Wednesday, February 25, 2009

Does University Challenge really test intelligence?

Does University Challenge really test intelligence?

WHO, WHAT, WHY? The Magazine answers...

Gail Trimble on University Challenge
Gail Trimble - the 'brainiest woman in Britain'

Gail Trimble has been called the brainiest woman in Britain after steering Oxford's Corpus Christi college to victory in University Challenge, but does the programme really test intelligence?

How to test intelligence is a longstanding debate in academic circles.

That hasn't stopped Britain's newspapers praising Corpus Christi's Gail Trimble as the "cleverest" and "brainiest" ever to take part in University Challenge. But is having a wide range of general knowledge the same as being a "clever" person?

Adrian Furnham is a professor of psychology at University College London and has studied the relationship between general knowledge and intelligence.

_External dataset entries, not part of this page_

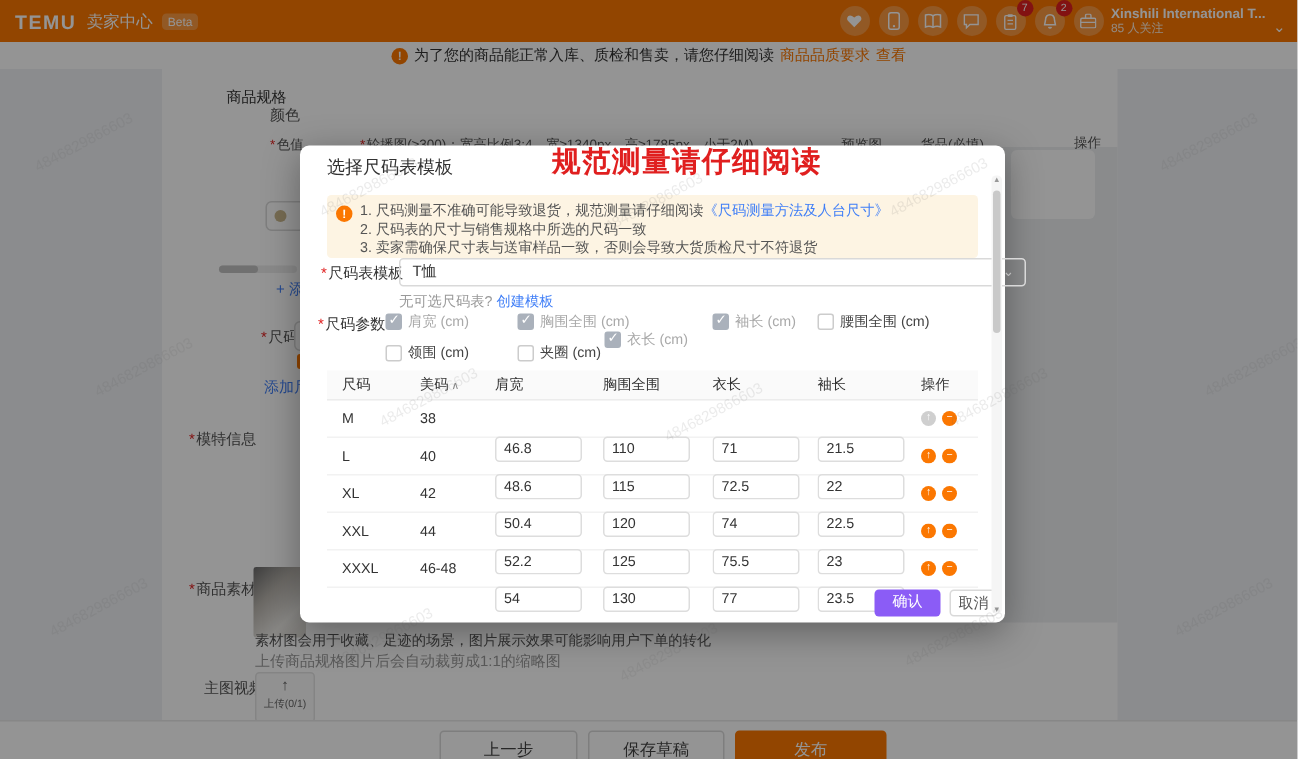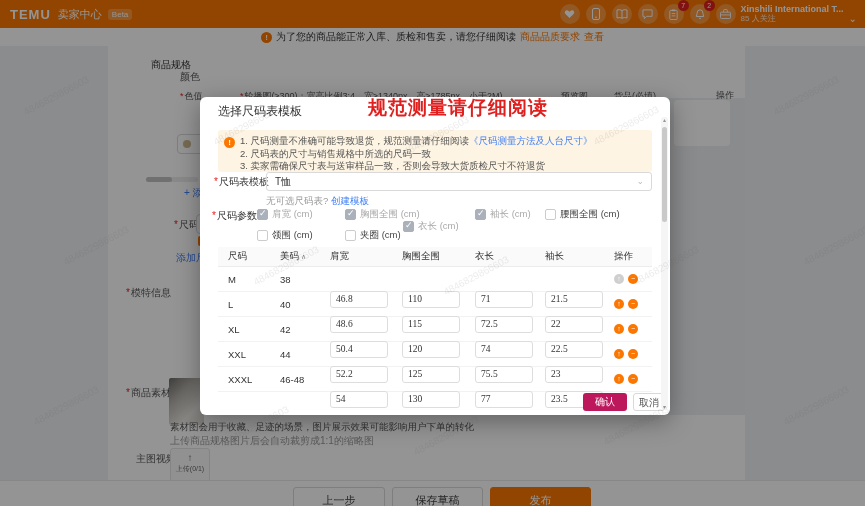--- a/index.html
+++ b/index.html
@@ -61,7 +61,7 @@
   .m-line{font-size:9.5px;color:#555;line-height:12.5px;white-space:nowrap;}
   .b-link{color:#3f7ef7;cursor:pointer;}
   .m-label{position:absolute;font-size:10px;color:#333;white-space:nowrap;}
-  .m-select{position:absolute;left:66px;top:75px;width:386px;height:19px;border:1px solid #d9d9d9;border-radius:3px;font-size:10px;color:#333;line-height:17px;padding:0 8px;cursor:pointer;}
+  .m-select{position:absolute;left:66px;top:75px;width:418px;height:19px;border:1px solid #d9d9d9;border-radius:3px;font-size:10px;color:#333;line-height:17px;padding:0 8px;cursor:pointer;}
   .m-select .sel-chev{position:absolute;right:7px;top:0;color:#bbb;font-size:9px;}
   .helper{position:absolute;left:66px;top:98px;font-size:9.5px;color:#999;white-space:nowrap;}
   .cb-item{position:absolute;display:flex;align-items:center;gap:4px;cursor:pointer;}

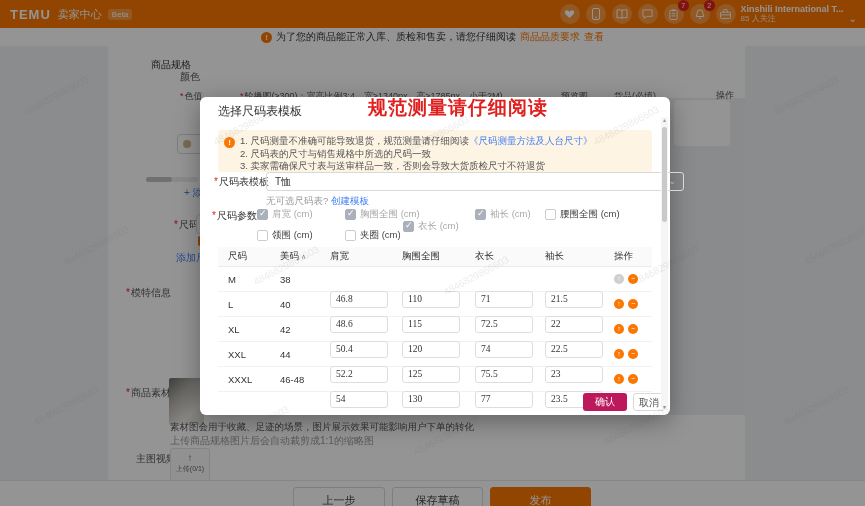--- a/index.html
+++ b/index.html
@@ -80,7 +80,7 @@
   .c2{width:50px;}
   .c3{width:72px;}.c4{width:73px;}.c5{width:70px;}.c6{width:69px;}
   .c7{width:38px;display:flex;gap:4px;align-items:center;}
-  .tin{width:58px;height:17px;border:1px solid #ddd;border-radius:3px;font-size:9.5px;padding:0 5px;color:#333;font-family:Liberation Serif, serif;margin-top:40px;}
+  .tin{width:58px;height:17px;border:1px solid #ddd;border-radius:3px;font-size:9.5px;padding:0 5px;color:#333;font-family:Liberation Sans, sans-serif;margin-top:40px;}
   .sort-caret{font-size:7px;color:#888;margin-left:2px;}
   .op{width:10px;height:10px;border-radius:50%;background:#fb7701;color:#fff;font-size:7px;line-height:10px;text-align:center;cursor:pointer;}
   .op.gray{background:#cfcfcf;}

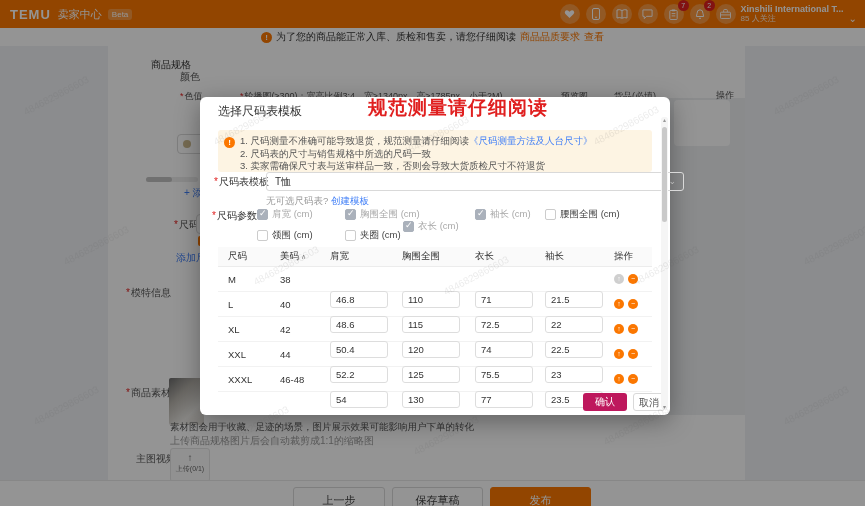--- a/index.html
+++ b/index.html
@@ -86,7 +86,7 @@
   .op.gray{background:#cfcfcf;}
 
   .m-btn{position:absolute;top:296px;height:18px;border-radius:3px;font-size:10px;text-align:center;line-height:17px;cursor:pointer;}
-  .m-confirm{left:383px;width:44px;background:#be185d;color:#fff;}
+  .m-confirm{left:383px;width:44px;background:#8b5cf6;color:#fff;}
   .m-cancel{left:433px;width:32px;background:#fff;border:1px solid #d9d9d9;color:#555;}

He makes a distinction between what he describes as "fluid" and "crystallised" intelligence.

THE ANSWER
University Challenge and similar quiz shows test one form of intelligence - crystallised - very thoroughly
Their testing of other forms is debatable

"Fluid intelligence is analysis, maybe doing Sudoku or a Rubik's cube - speed of analysis with problem solving. You don't have to have had an education."

Crystallised intelligence on the other hand is knowledge you have learnt and then access from memory. Knowing all of the counties in the British Isles is a piece of crystallised intelligence.

Prof Furnham thinks University Challenge is skewed towards this type of intelligence.

"They measure, almost entirely, crystallised intelligence. It is a good index but it is only one branch of intelligence," he says.

He admits they have some analytical questions which test fluid intelligence, requiring contestants to solve equations or process information, but suggests they are by no means the majority.

"They try and have a bit of that for the physicists but they don't have many of those items. They're much more likely to ask you what the capital of Upper Volta is."

Countdown is in general a much better test of this type of mental ability, he suggests.

There are scientists who argue that people with high fluid intelligence will more quickly acquire crystallised intelligence.

The Young Ones enter University Challenge
Not all contestants are of equal calibre

Thomas Benson is the question editor for University Challenge and writes a fifth of the questions on the programme.

"Hmmm... this would be a good starter question," he says.

"We don't set out to test intelligence but I think we do test a certain aspect - the part that is reactive rather than creative."

In other words, most questions are of the knowledge recall, crystallised variety, but he does say this series has featured more "two-step" questions, which do need more than this.

He gives the example of one question which required contestants to make new words from British postal codes (CANE from the codes for Carlisle and Newcastle, a recent example). Contestants both needed to know the postal codes, and be able to creatively re-arrange them to form the new word.

He says there would normally be up to six questions like this which need more than recall in the average edition, as well as one question testing mental arithmetic and are very much in the minority.

"They need to have been through the traditional education system, and have had a thorough academic grounding," he says.

WHO, WHAT, WHY?
Question mark floor plan of BBC Television Centre
A regular part of the BBC News Magazine, Who, What, Why? aims to answer some of the questions behind the headlines

"There's a certain type of person who's just really good at absorbing lots of intricate detail, only here it's in the academic world."

And of course, whatever the type of intelligence involved, the contestants have to be quick, says journalist Mary Ann Sieghart, a competitor on the "professionals" series of the show.

"Often I found I knew the answer to the question but someone else got in a nanosecond earlier. [The viewer] can't tell that has happened.

"There are some extremely intelligent and knowledgeable people who are just a bit slower."

Psychologists and philosophers have many different concepts of intelligence, and not all would recognise the fluid/crystallised distinction.

American psychologist Howard Gardner thinks intelligence has eight aspects: logical, linguistic, spatial, musical, kinesthetic, naturalist, intrapersonal and interpersonal.

For Gardner, even specially designed psychometric tests don't fully test intelligence, so a television quiz, even of University Challenge's gruelling nature, wouldn't come close.

Prof Furnham says that even if the programme is a not good test of all round mental ability, he is convinced that Trimble is the real deal.

"She would do well on any form of intelligence test," he says.